5. Tajemnica rejsu Kolumba
Co tak naprawdę wydarzyło się w 1492 roku?
6. Statek fantom i jego kapitan
Nieco dziwne opowiadanie o największym statku na świecie. Jakoś mi nie podeszło, ale de gustibus i tak dalej, wiadomo.
7. Topiciel Johannes
Johannes jest zawodowo topicielem kotów, a prywatnie tatą samotnie wychowującym córeczkę. Pewnego dnia dostaje zlecenie na utopienie kociaków bardzo zajadłej kociej matki...
8. Przyjaciel w potrzebie
Jeszcze jedno opowiadanie o rozbitkach w szalupie. Tym razem ze szczęśliwym zakończeniem.
9. Zatopić niezatapialne
A tu coś o nieustępliwości i uporze oceanów, które mają nieskończenie wiele czasu na zatopienie dowolnego, nawet najbardziej zuchwałego okrętu.
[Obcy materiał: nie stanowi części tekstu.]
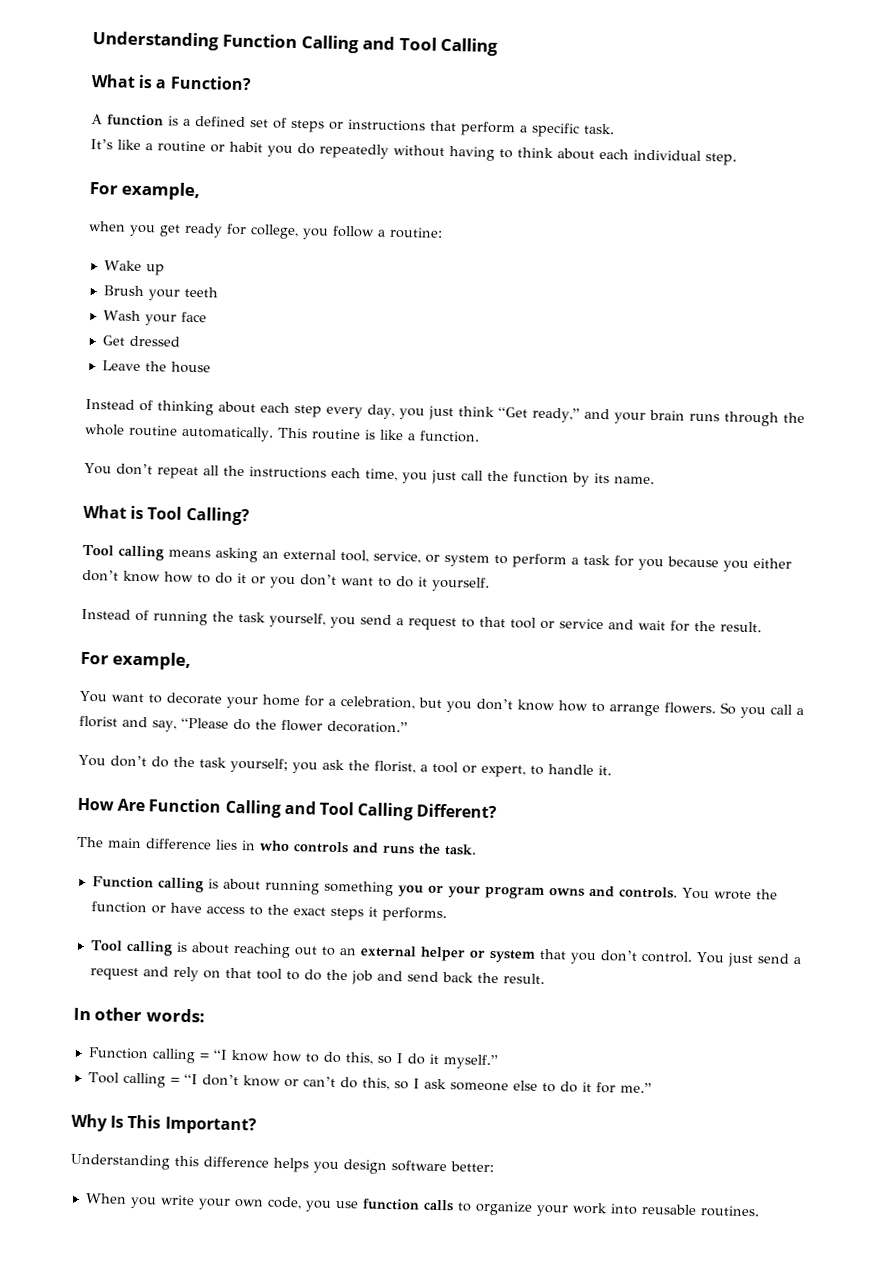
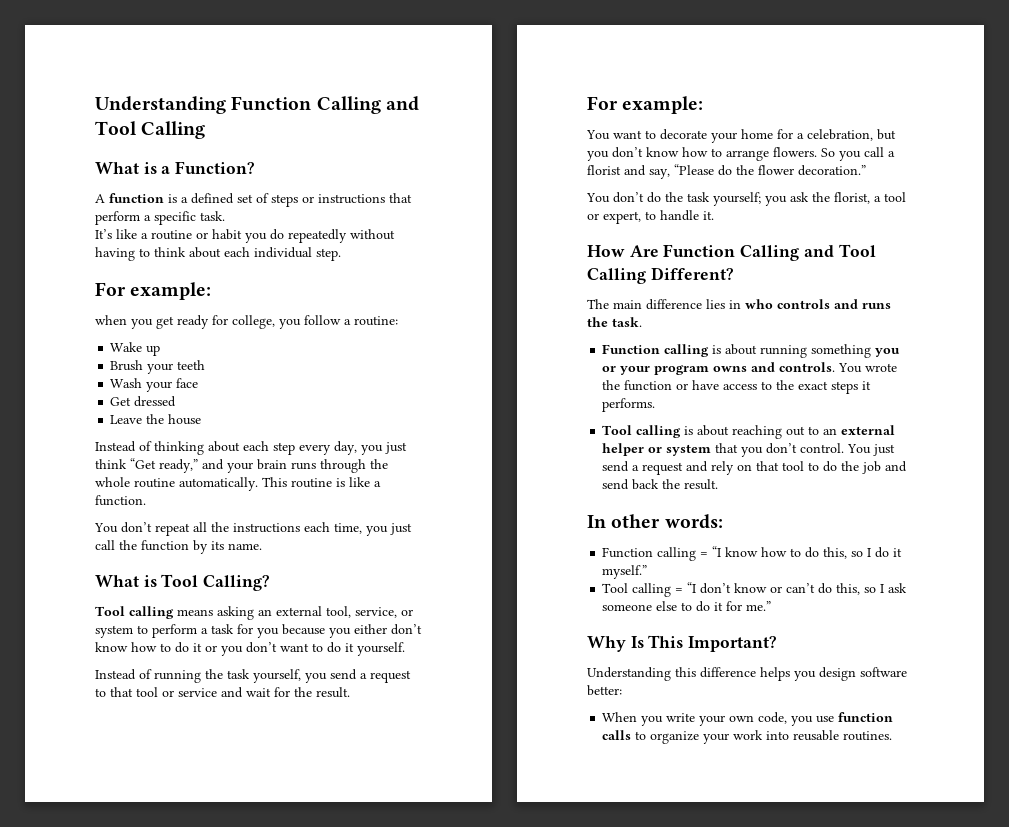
  It’s like a routine or habit you do repeatedly without having to think about each individual step.
- For example,
+ For example:
  Instead of running the task yourself, you send a request to that tool or service and wait for the result.
- For example,
+ For example:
10. Dom nad Zatoką Półksiężyca
Na zakończenie - mroczne opowiadanie o nawiedzonym domku na plaży.
Ogólnie oceniam zbiorek na mocne 8/10. Polecam! Andrzej Urbańczyk pisze przystępnym językiem; całe to niezrozumiałe dla laika żeglarskie nazewnictwo zostało zredukowane do niezbędnego minimum, dzięki czemu opowiadania są strawne nawet dla morskich greenhornów.
*morski greenhorn ==> szczur lądowy
Polski język ma takie różne idiomy (czasem kalkowane z angielskiego, vide land rat)
No i masz, w jednym komentarzu pochwaliłeś się znajomością aż trzech języków (vide vide)
No to zachęciłeś mnie do przeczytania książki. Ba, nawet ze zrozumieniem
Cieszę się! Bardzo polecam również „Słuchając głosu oceanu” oraz „Dziękuję ci, Pacyfiku”.